I've been asked to talk a bit about options and opportunities for producers in organic agriculture. I'm going to start out by talking about the market first and work back to the farm and what the challenges are. I used to be a farmer, and I am still a farmer. I have about 3,000 organic chickens, raise about 4 acres of specialty crops, and have all my corn and small grains for my chickens at this time. But mostly I'm the CEO of Organic Valley.

Our cooperative is the CROPP Cooperative (the Cooperative Regions of Organic Producer Pools), started in 1988. The purpose of CROPP is to create and operate a marketing cooperative that promotes regional farm diversity and economic stability by the means of organic agricultural methods and the sale of certified organic products.

When we started we had no idea how we would succeed, and I think that really speaks to this conference. When we started, there were lots of farmers that needed infrastructure building out there, and so they asked us to help. Like the Minnesota farmers who said they wanted to do what we did, and we told them how we did it, and finally they said, “Why don't you just come over here and pick up our milk.” So, we basically ended up becoming a national cooperative. We now have farmers in 22 states and it has been a phenomenal ride, and a wonderful experience to get to know farmers all over the country and see what organics has become for them.

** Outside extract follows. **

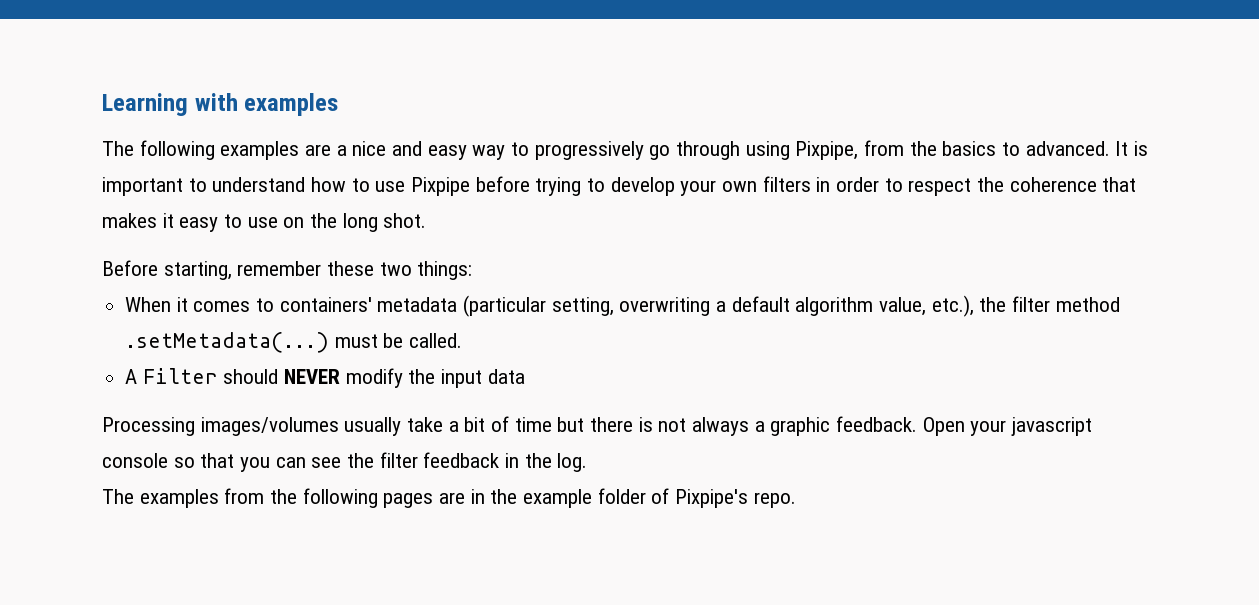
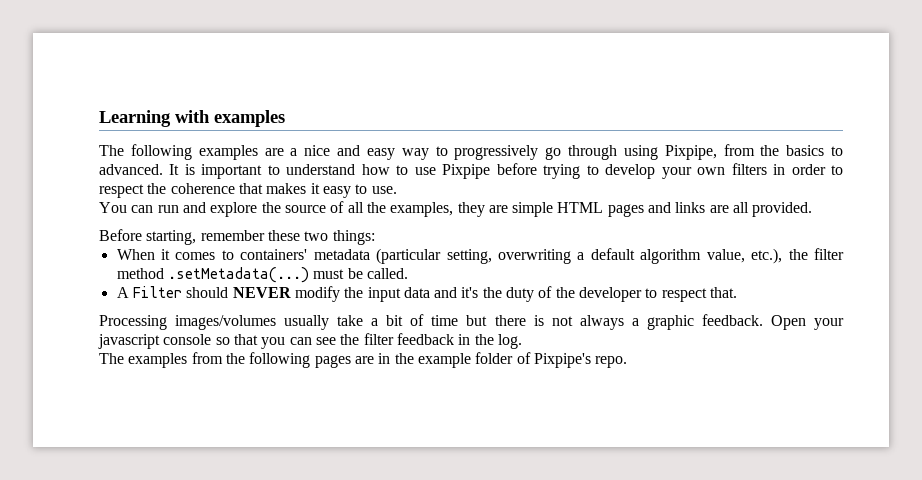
[247,213,427,232] use on the long shot. -> [371,186,397,194] [99,201,813,217] use. // You can run and explore the source of all the examples, they are simple HTML pages and links are all provided.
(525, 376) none -> [434,286,738,302] and it's the duty of the developer to respect that.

Today we have farmers throughout the nation, and dairy is the bulk of our business. But we are a very diverse Co-op, and it is because farms have come to us. We are slowly growing our dairy pools in other regions to access both supply and markets with a more local approach. We have been in the meat business for about 5 years, and we are largely in the Midwest, but we are doing meat processing on the West Coast as well. We have an Egg Pool that is really doing well with eggs in the Midwest and the East Coast. And this all fits into our national marketing of the Organic Valley brand.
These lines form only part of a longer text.